#### [Task instructions]
Could you give back every record below exactly, leaving out the pictures?

#### [Records provided]
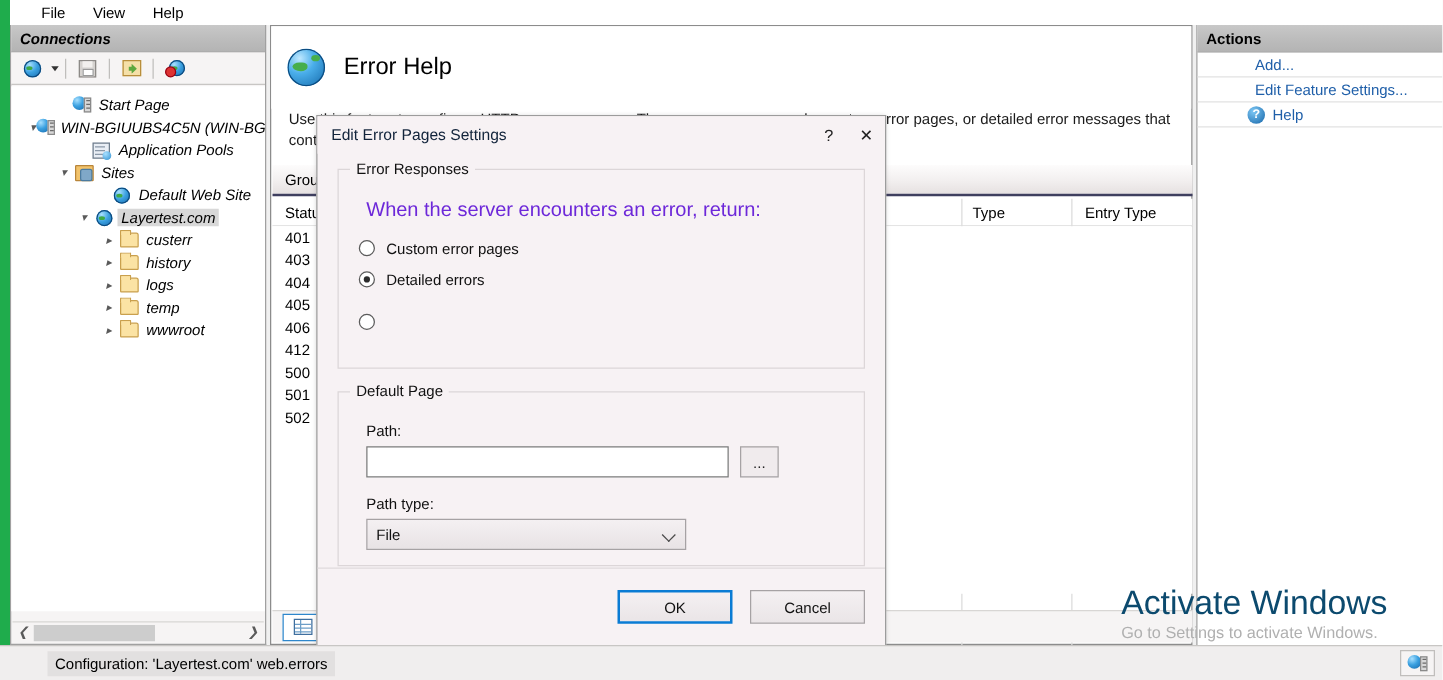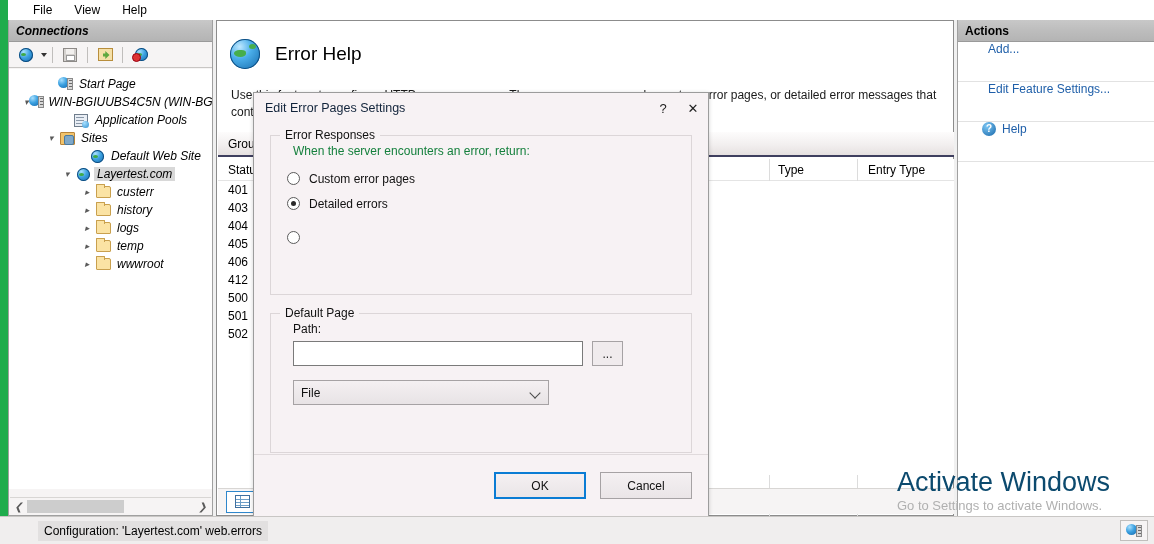--- a/index.html
+++ b/index.html
@@ -116,7 +116,7 @@
   
   .actions { position: absolute; left: 957px; top: 20px; width: 197px; height: 496px;
              background: #ffffff; border-left: 1px solid #a0a0a0; }
-  .act-item { height: 40px; display:flex; align-items:flex-start; padding-left: 12px;
+  .act-item { height: 20px; display:flex; align-items:center; padding-left: 28px;
               border-bottom: 1px solid #e2e2e2; font-size:12px; color: #1f5fa9; }
   .act-item .atxt { cursor: default; }
   .act-icon-q { width:14px; height:14px; border-radius:50%;

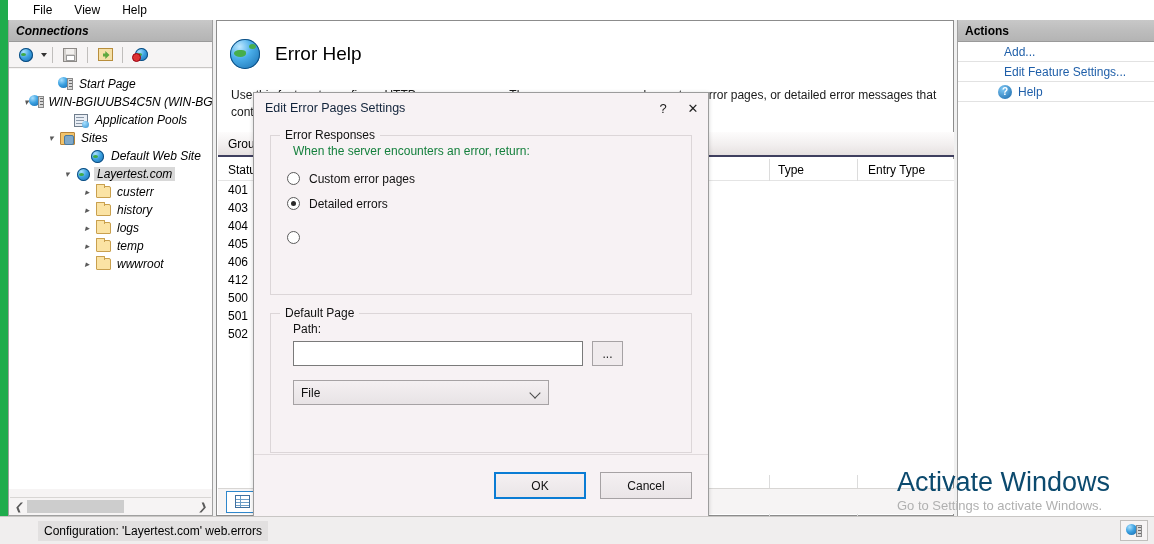--- a/index.html
+++ b/index.html
@@ -145,7 +145,7 @@
              font-size: 13px; color:#222; }
   .dlg-body { position:relative; padding: 12px 16px 0 16px; }
 
-  .gbox { position:relative; border:1px solid #dcd6d8; margin-bottom: 18px; padding: 8px 14px 12px 14px; }
+  .gbox { position:relative; border:1px solid #dcd6d8; margin-bottom: 18px; padding: 24px 14px 12px 14px; }
   .gbox > .legend { position:absolute; top:-8px; left: 9px; background:#f7f2f4; padding: 0 5px;
                     font-size: 12px; color:#111; }
   .subtext { font-size:12px; color:#15803d; margin: 0 0 13px 8px; }

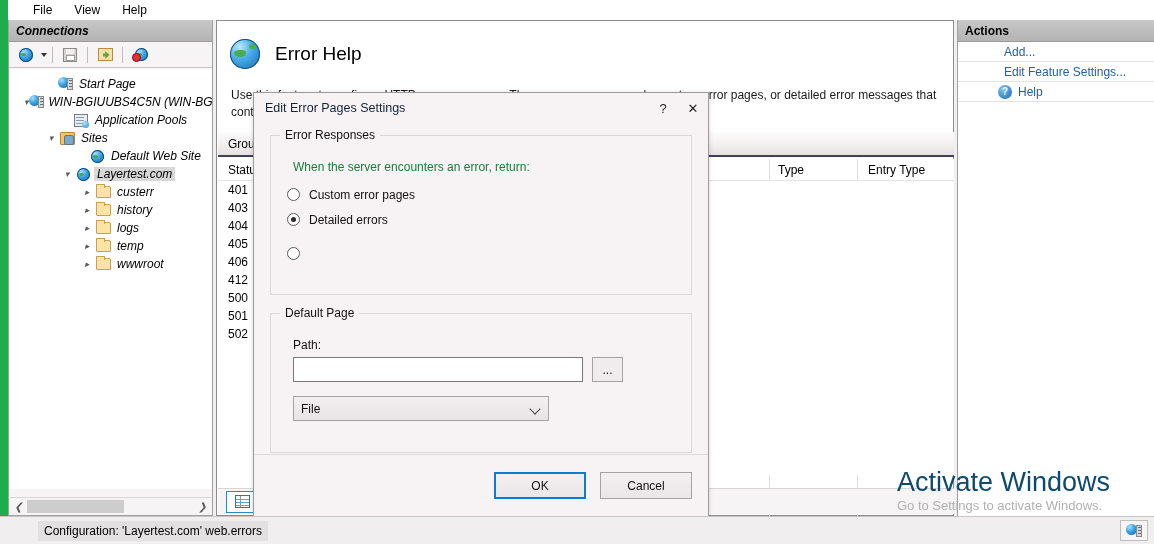--- a/index.html
+++ b/index.html
@@ -148,7 +148,7 @@
   .gbox { position:relative; border:1px solid #dcd6d8; margin-bottom: 18px; padding: 24px 14px 12px 14px; }
   .gbox > .legend { position:absolute; top:-8px; left: 9px; background:#f7f2f4; padding: 0 5px;
                     font-size: 12px; color:#111; }
-  .subtext { font-size:12px; color:#15803d; margin: 0 0 13px 8px; }
+  .subtext { font-size:16px; color:#6d28d9; margin: 0 0 13px 8px; }
   .radio-row { display:flex; align-items:flex-start; margin: 0 0 9px 2px; }
   .radio { width:13px; height:13px; border-radius:50%; border:1px solid #5b5b5b; background:#fff;
            margin-right: 9px; flex:none; margin-top:1px; position:relative; }

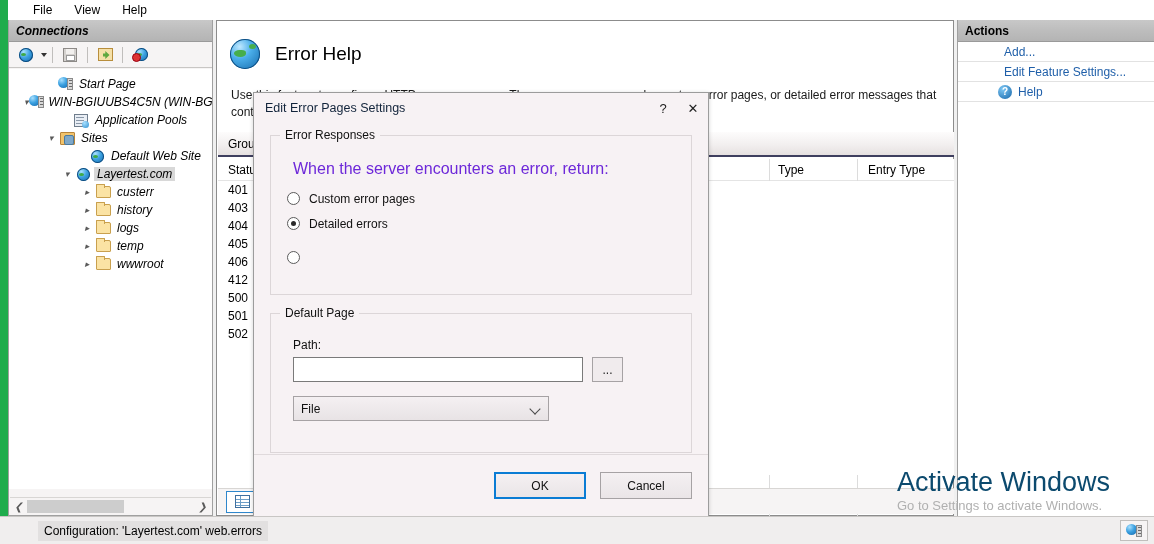--- a/index.html
+++ b/index.html
@@ -452,6 +452,7 @@
           <input class="text-input" type="text" value="" style="">
           <span class="browse-btn">...</span>
         </div>
+        <div class="fld-label">Path type:</div>
         <div class="select-wrap">
           <div class="select-box">File</div>
           <span class="sel-caret"></span>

#### [Response for this exercise]
--- a/index.html
+++ b/index.html
@@ -116,7 +116,7 @@
   
   .actions { position: absolute; left: 957px; top: 20px; width: 197px; height: 496px;
              background: #ffffff; border-left: 1px solid #a0a0a0; }
-  .act-item { height: 40px; display:flex; align-items:flex-start; padding-left: 12px;
+  .act-item { height: 20px; display:flex; align-items:center; padding-left: 28px;
               border-bottom: 1px solid #e2e2e2; font-size:12px; color: #1f5fa9; }
   .act-item .atxt { cursor: default; }
   .act-icon-q { width:14px; height:14px; border-radius:50%;

--- a/index.html
+++ b/index.html
@@ -145,7 +145,7 @@
              font-size: 13px; color:#222; }
   .dlg-body { position:relative; padding: 12px 16px 0 16px; }
 
-  .gbox { position:relative; border:1px solid #dcd6d8; margin-bottom: 18px; padding: 8px 14px 12px 14px; }
+  .gbox { position:relative; border:1px solid #dcd6d8; margin-bottom: 18px; padding: 24px 14px 12px 14px; }
   .gbox > .legend { position:absolute; top:-8px; left: 9px; background:#f7f2f4; padding: 0 5px;
                     font-size: 12px; color:#111; }
   .subtext { font-size:12px; color:#15803d; margin: 0 0 13px 8px; }

--- a/index.html
+++ b/index.html
@@ -148,7 +148,7 @@
   .gbox { position:relative; border:1px solid #dcd6d8; margin-bottom: 18px; padding: 24px 14px 12px 14px; }
   .gbox > .legend { position:absolute; top:-8px; left: 9px; background:#f7f2f4; padding: 0 5px;
                     font-size: 12px; color:#111; }
-  .subtext { font-size:12px; color:#15803d; margin: 0 0 13px 8px; }
+  .subtext { font-size:16px; color:#6d28d9; margin: 0 0 13px 8px; }
   .radio-row { display:flex; align-items:flex-start; margin: 0 0 9px 2px; }
   .radio { width:13px; height:13px; border-radius:50%; border:1px solid #5b5b5b; background:#fff;
            margin-right: 9px; flex:none; margin-top:1px; position:relative; }

--- a/index.html
+++ b/index.html
@@ -452,6 +452,7 @@
           <input class="text-input" type="text" value="" style="">
           <span class="browse-btn">...</span>
         </div>
+        <div class="fld-label">Path type:</div>
         <div class="select-wrap">
           <div class="select-box">File</div>
           <span class="sel-caret"></span>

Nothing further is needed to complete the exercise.